Work to complete. Set down nothing but the lines from the one containing "width: 1024px;" to the final line of the material, exactly as written, and drop the pictures.

══ Information given

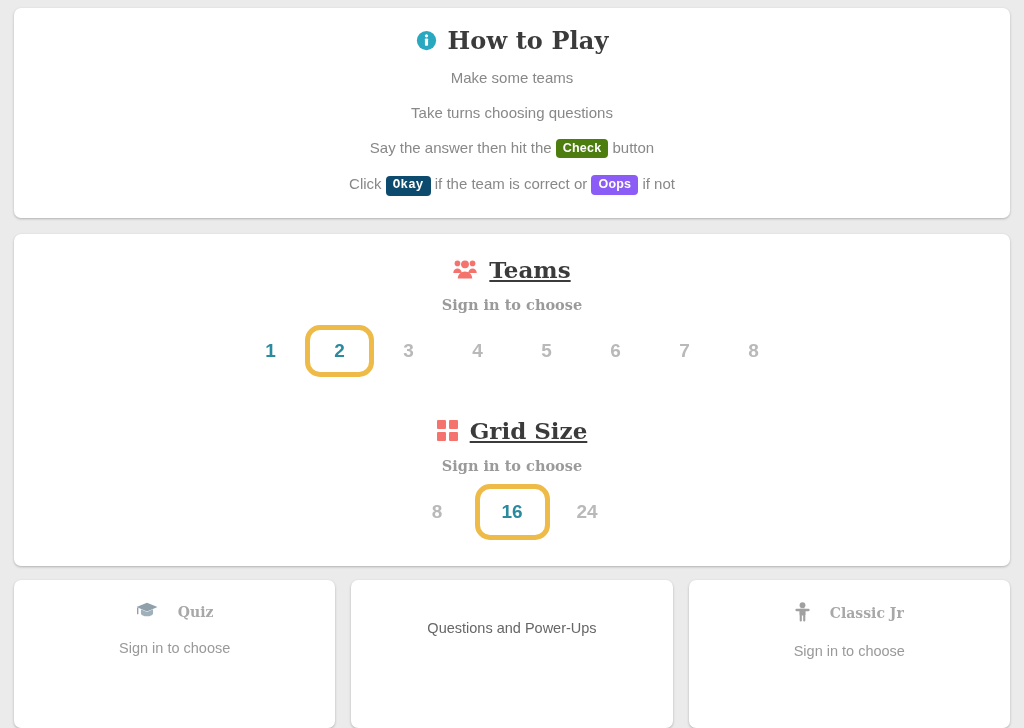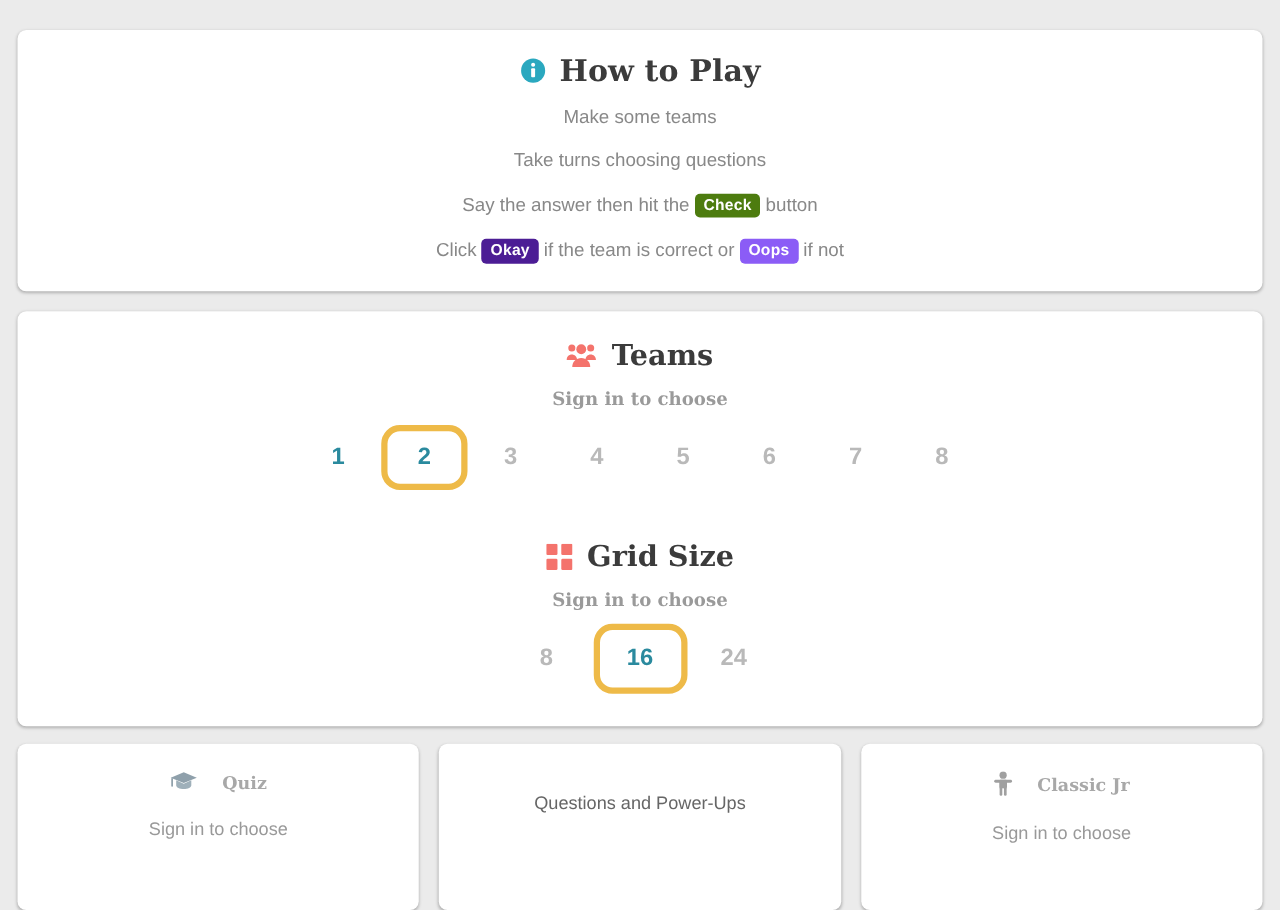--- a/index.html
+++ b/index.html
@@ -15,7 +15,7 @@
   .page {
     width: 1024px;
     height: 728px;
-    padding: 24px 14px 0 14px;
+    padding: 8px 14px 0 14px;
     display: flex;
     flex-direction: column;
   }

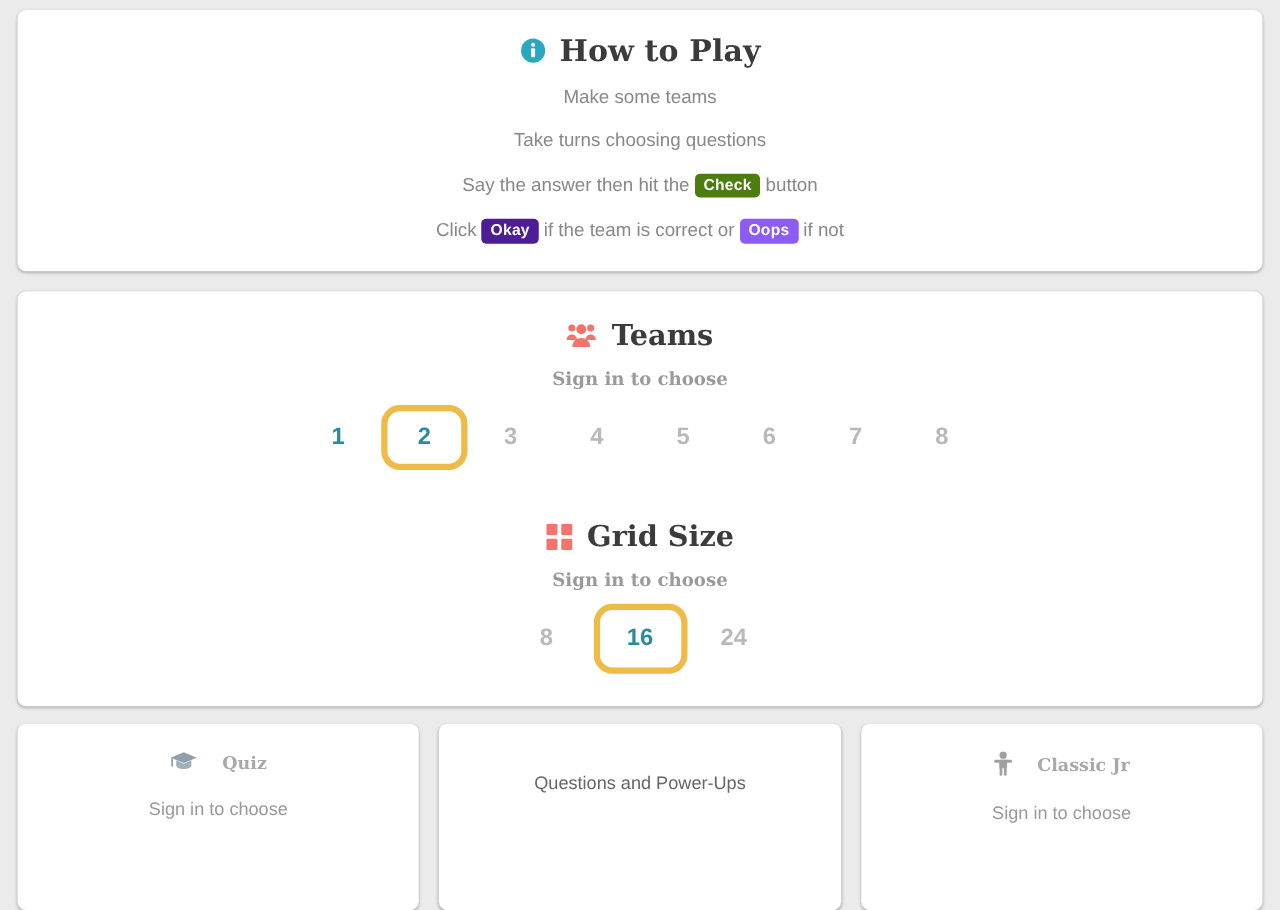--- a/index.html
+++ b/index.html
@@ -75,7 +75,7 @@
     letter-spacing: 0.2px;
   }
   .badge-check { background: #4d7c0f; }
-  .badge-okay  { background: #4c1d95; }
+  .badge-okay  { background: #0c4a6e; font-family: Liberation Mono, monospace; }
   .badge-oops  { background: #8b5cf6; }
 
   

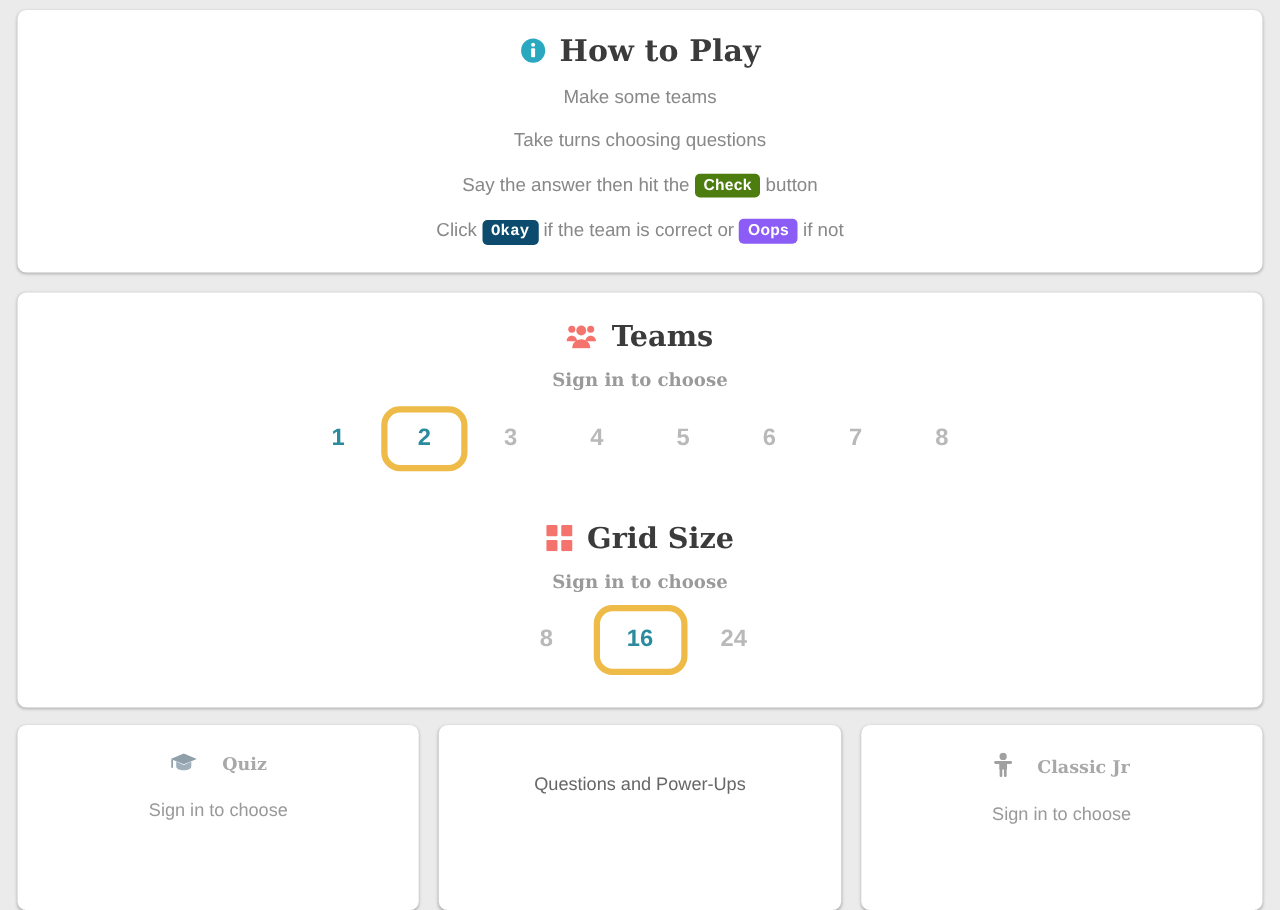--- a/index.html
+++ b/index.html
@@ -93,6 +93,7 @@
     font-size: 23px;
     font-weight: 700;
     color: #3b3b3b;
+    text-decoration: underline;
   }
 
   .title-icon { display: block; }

════

Exercise response.
     width: 1024px;
     height: 728px;
-    padding: 24px 14px 0 14px;
+    padding: 8px 14px 0 14px;
     display: flex;
     flex-direction: column;
   }

--- a/index.html
+++ b/index.html
@@ -75,7 +75,7 @@
     letter-spacing: 0.2px;
   }
   .badge-check { background: #4d7c0f; }
-  .badge-okay  { background: #4c1d95; }
+  .badge-okay  { background: #0c4a6e; font-family: Liberation Mono, monospace; }
   .badge-oops  { background: #8b5cf6; }
 
   

--- a/index.html
+++ b/index.html
@@ -93,6 +93,7 @@
     font-size: 23px;
     font-weight: 700;
     color: #3b3b3b;
+    text-decoration: underline;
   }
 
   .title-icon { display: block; }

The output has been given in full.